Bu kurşun, ineğin Galler’deki mavi taşların (bluestone) bulunduğu Paleozoik kayaçlardan bir bölgeden geldiğini ve daha sonra Stonehenge’e taşındığını işaret ediyor.
BGS’den Prof. Jane Evans, “Hayvan yaşamının çok erken döneminde iskeletine kurşun depolamış ve bu kurşun 400 milyon yıldan daha eski Paleozoik kayaçlardan gelmiş. Bu tür kayaçlar Britanya’da en çok Galler’de, ayrıca Göller Bölgesi ve İskoçya’da bulunuyor” diyor.
“Galler, bu tür kurşun bileşimlerinin en yakın kaynağı. Bu da Wiltshire’da bulunan bu hayvanın yaşamına burada başlamadığını gösteriyor. Bir noktada daha eski kayaçların üzerinde otlamış olmalı. Stonehenge bağlamında en mantıklı sonuç, bu ineğin erken yaşamının Galler’de başlamış olması.”
Evans ayrıca “Çene kemiği, Stonehenge’in en erken halka yapısının çok özel bir noktasına yerleştirilmiş” diyor. “Bu, arkeologların söyleyeceği gibi bir tür ritüel anlamına geliyor. O halde soru şu: Neden? Ve sonra şu soruya geliyoruz: Bu hayvan, taşların taşınmasına katılan insanlarla mı geldi? Ya da en azından taşları Galler’den İngiltere’ye getiren ilk göçlerin parçası mıydı?”

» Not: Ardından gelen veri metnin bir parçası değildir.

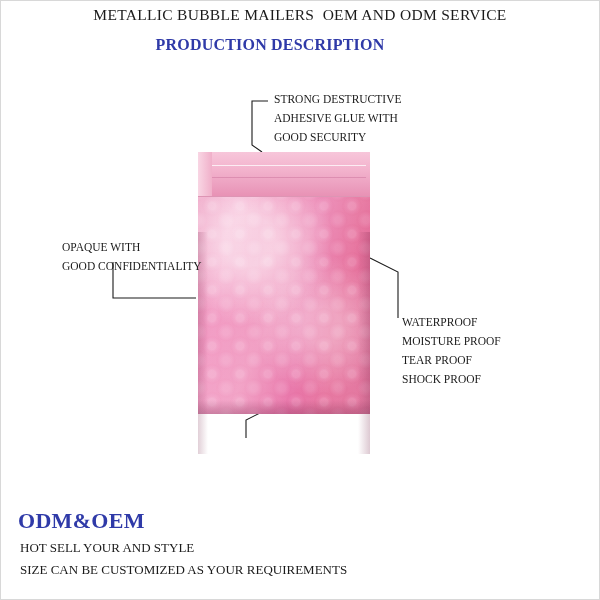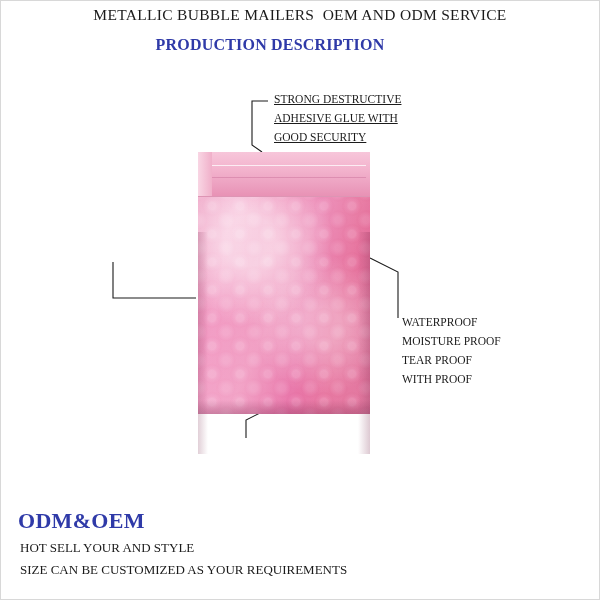--- a/index.html
+++ b/index.html
@@ -130,21 +130,21 @@
 
   
   .callout {
     position: absolute;
     font-family: "Liberation Serif", serif;
     font-size: 11.5px;
     color: #1b1b1b;
     line-height: 19px;
     white-space: pre;
   }
-  #callout-top { left: 274px; top: 90px; text-decoration: underline; }
+  #callout-top { left: 274px; top: 90px; }
   #callout-left { left: 62px; top: 238px; text-align: left; }
   #callout-right { left: 402px; top: 313px; }
   #callout-bottom { left: 196px; top: 440px; line-height: 29px; }
 
   
   #leaders {
     position: absolute;
     left: 0; top: 0;
     width: 600px; height: 600px;
     pointer-events: none;
@@ -213,25 +213,27 @@
       <div class="flap-line l1"></div>
       <div class="flap-line l2"></div>
       <div class="mailer-seal-left"></div>
     </div>
   </div>
 
   <div class="callout" id="callout-top">STRONG DESTRUCTIVE
 ADHESIVE GLUE WITH
 GOOD SECURITY</div>
 
+  <div class="callout" id="callout-left">OPAQUE WITH
+GOOD CONFIDENTIALITY</div>
 
   <div class="callout" id="callout-right">WATERPROOF
 MOISTURE PROOF
 TEAR PROOF
-WITH PROOF</div>
+SHOCK PROOF</div>
 
 
 
   <div id="odm">ODM&amp;OEM</div>
   <div class="footline" id="footline1">HOT SELL YOUR AND STYLE</div>
   <div class="footline" id="footline2">SIZE CAN BE CUSTOMIZED AS YOUR REQUIREMENTS</div>
 
 </div>
 
 </body></html>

Yakın zamana kadar arkeologlar, Neolitik dönemde sığırların yük hayvanı olarak kullanıldığına dair kanıt bulamamıştı. Ancak daha yakın tarihli bir çalışma, bazı sığırların ayak yapılarının bu şekilde kullanılmış olabileceğini gösterdi. Evans’a göre: “Bu bulgu, o anlatıya oldukça iyi uyuyor.”
İnekler kullanılmamış olsa bile, öküzlerin kullanılmış olabileceği düşünülüyor. Evans, “Taşları Galler’den Stonehenge’e çekmenin ne kadar sürdüğünü bilmiyorum, ama yol boyunca beslenmeniz gerek. Bu çok büyük bir süreç. Büyük bir destek ağına ihtiyaç var” diyor.
Karbon izotopları, ineğin diyetinin mevsimlerle değiştiğini gösterdi: kışın ormanlık yem, yazın açık meralarda ot. Stronsiyum izotopları ise mevsimsel yiyecek kaynaklarının farklı jeolojik alanlardan geldiğini ortaya koydu. Bu da ineğin mevsimsel olarak göç ettiğini veya kış yeminin dışarıdan getirildiğini düşündürüyor.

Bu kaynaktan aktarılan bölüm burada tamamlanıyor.